Дальше события развивались в резко ускорившемся темпе. Отцы города и Головань сбежали с трибуны и бросились к своим машинам — видимо, мчаться в порт, — но тут раздался оглушительный выкрик: — «Комары» окружают Устьинские казармы!
Мукомолы немедленно ринулись к казармам. За ними устремились и другие горожане. Один из них тащил плакат «Свободу Сундушникову!». Старушки Сиракузова развернули полотнище «Трудовой Приморск» и с песней «Мы в бой поедем на машинах и пулемет с собой возьмем…» двинулись следом.

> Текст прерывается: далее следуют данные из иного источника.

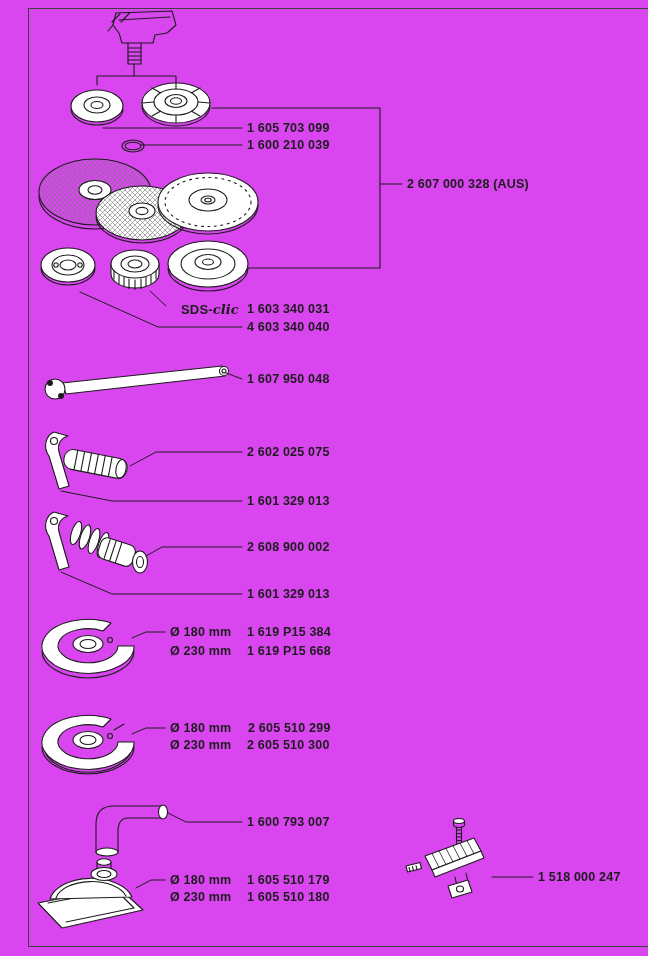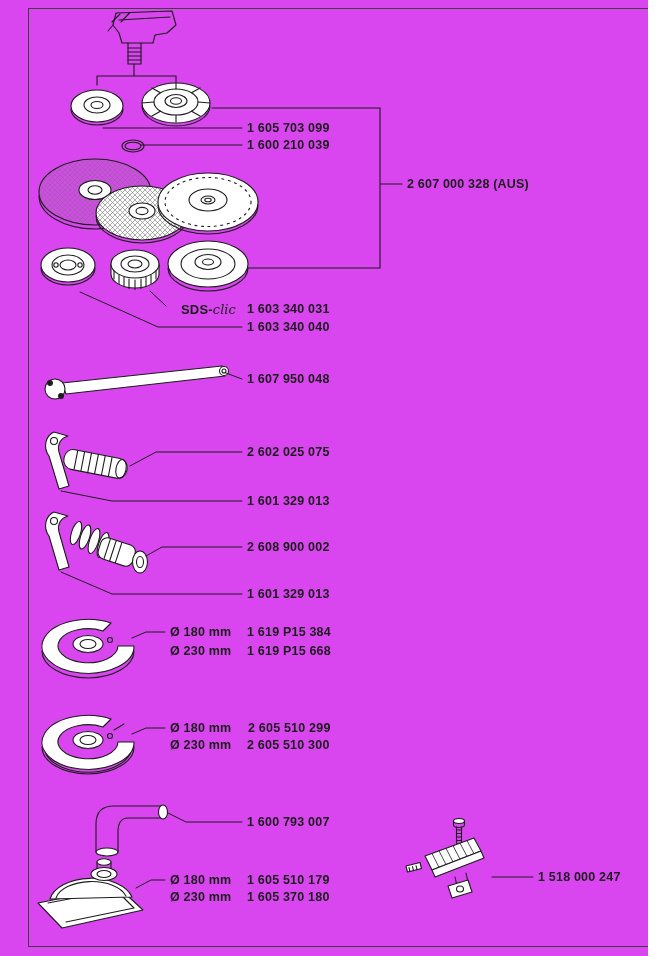"clic" .sds-i { font-weight: normal -> bold }
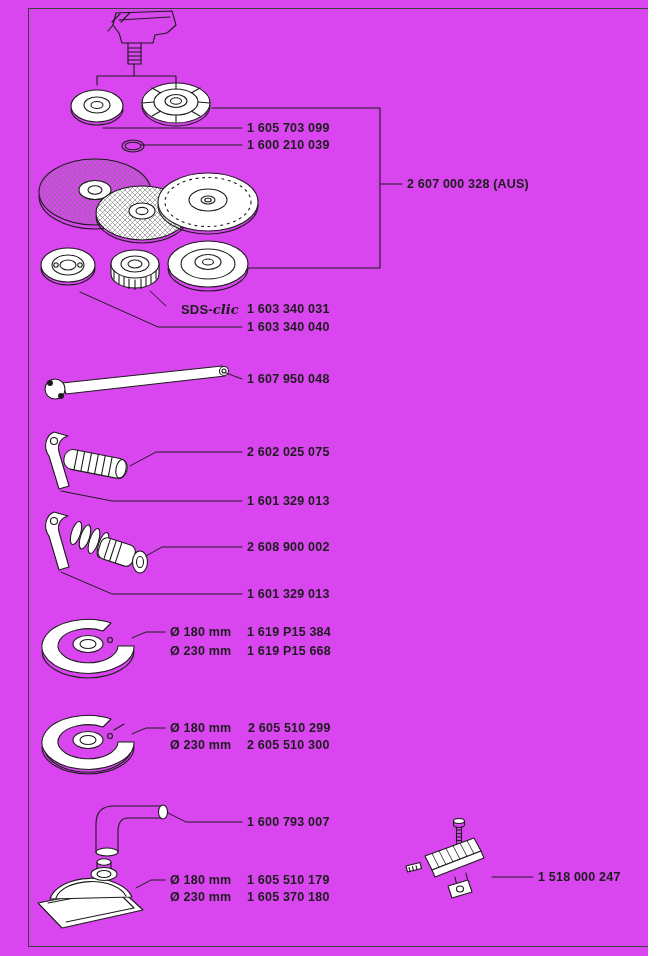"1 603 340 040" div.pn { text: 1 603 340 040 -> 4 603 340 040 }
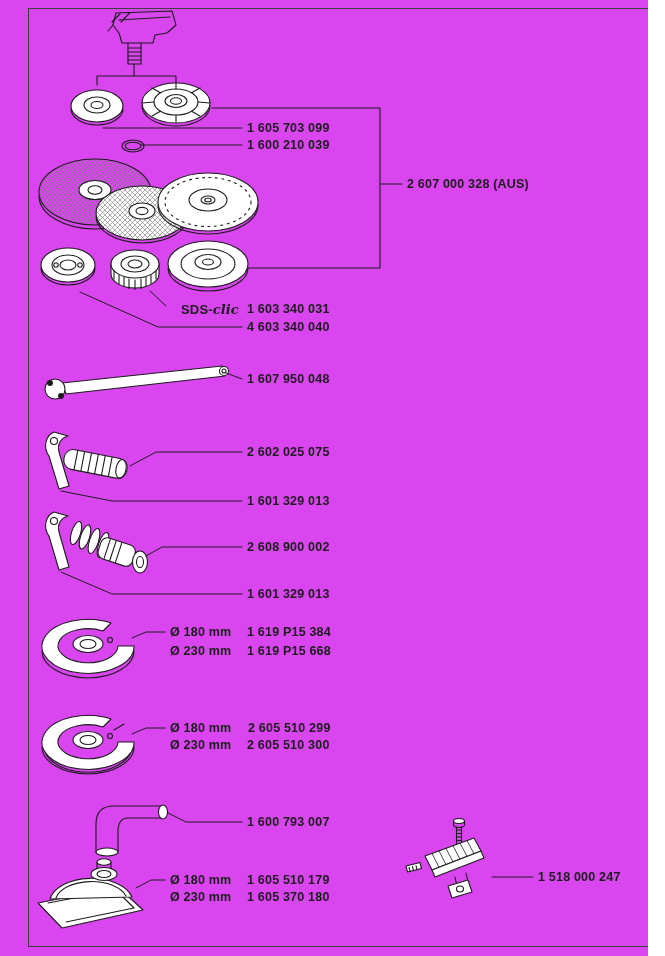"1 605 370 180" div.pn { text: 1 605 370 180 -> 1 605 510 180 }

Отправились и мы Сорочкиным. Машину он припарковал на полукруглой площади напротив гостиницы «Приморская». На плацу перед казармами сошлись, что называется, нос к носу мукомолы в белых куртках и курсанты в синих фланелевках и синих воротниках. На подножке джипа стоял коренастый контр-адмирал в огромной фуражке, посаженной на бритую голову, и кричал отрывистым начальственным голосом, обращаясь к мукомолам и хлебопекам:
— Разойдитесь! Не мешайте нам исполнить! Патриотический долг! В наших общих интересах! Восстановить народную советскую власть! Не мешайте нам! Разойдись!
В ответ контр-адмиралу Комаровскому кричали:
— Долой! Уведи своих «комаров»! Не нужна нам советская власть!
— Мы будем вынуждены применить оружие! — грозил Комаровский.
— А мы не позволим его взять!
Тут в спор вмешался тощий и длинный подполковник — командир местного полка. Стоя у парадного входа в казармы, он крикнул в мегафон:
— Внимание! Я звонил в округ и получил приказ: к арсеналу никого не подпускать!
— Диего Карлос! — воззвал к нему Комаровский. — Как же так? А наш уговор? А патриотический долг?
— Я получил приказ, — повторил командир полка.